* **Task directions**: Go through the records and report each line holding the string "none".

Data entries
#####
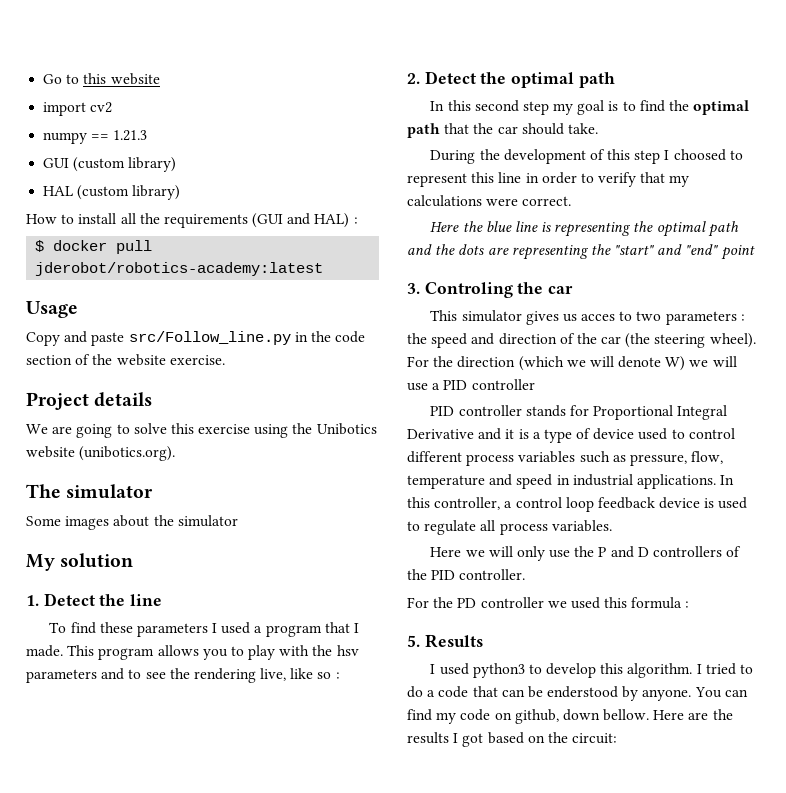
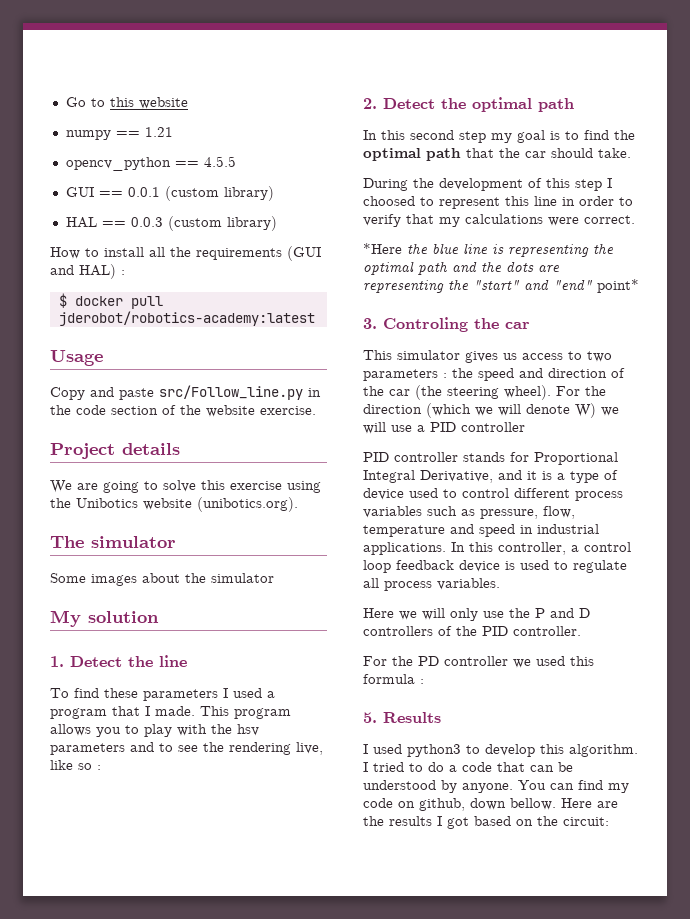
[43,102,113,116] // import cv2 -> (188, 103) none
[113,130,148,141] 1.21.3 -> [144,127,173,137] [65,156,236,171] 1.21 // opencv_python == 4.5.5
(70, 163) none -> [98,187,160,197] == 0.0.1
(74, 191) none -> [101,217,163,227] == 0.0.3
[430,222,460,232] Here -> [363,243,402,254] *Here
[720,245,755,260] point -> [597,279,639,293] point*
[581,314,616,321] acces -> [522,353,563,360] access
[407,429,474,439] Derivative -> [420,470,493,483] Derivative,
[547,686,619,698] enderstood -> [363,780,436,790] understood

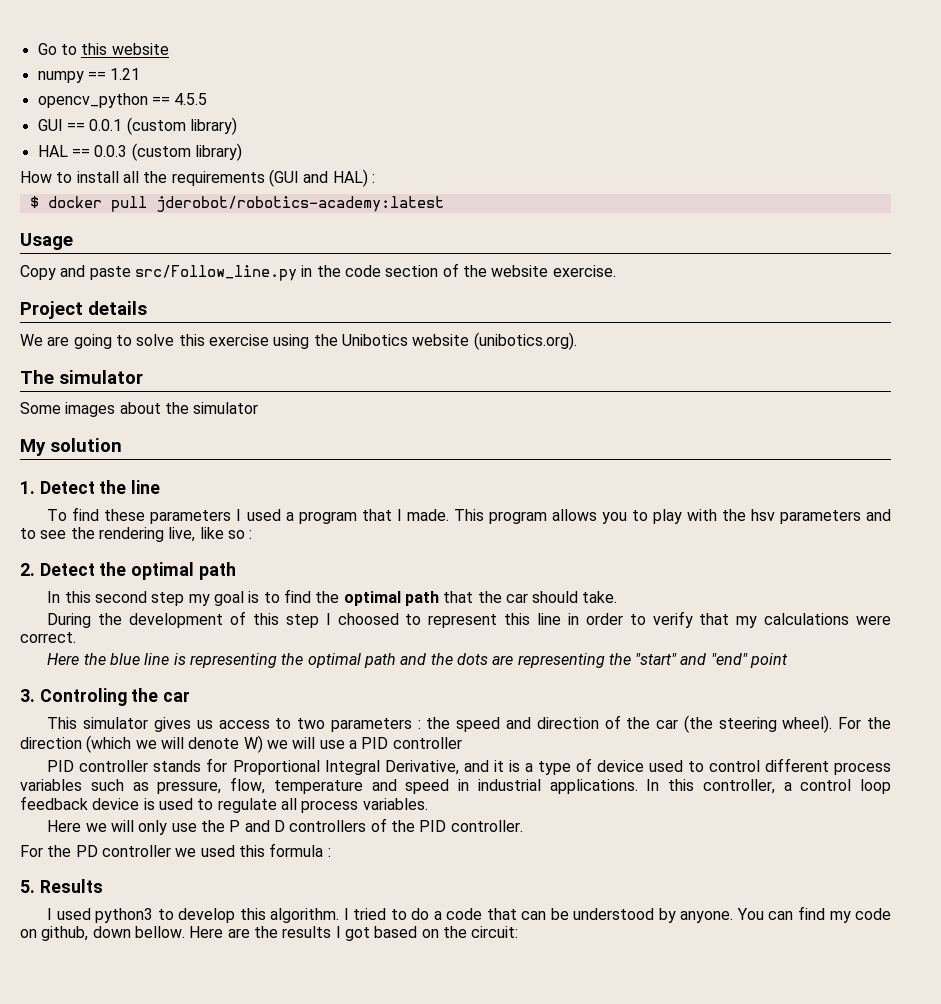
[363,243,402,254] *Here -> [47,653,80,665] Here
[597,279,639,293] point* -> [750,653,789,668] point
#####
* **Response to this exercise**:
[43,102,113,116] // import cv2 -> (188, 103) none
(70, 163) none -> [98,187,160,197] == 0.0.1
(74, 191) none -> [101,217,163,227] == 0.0.3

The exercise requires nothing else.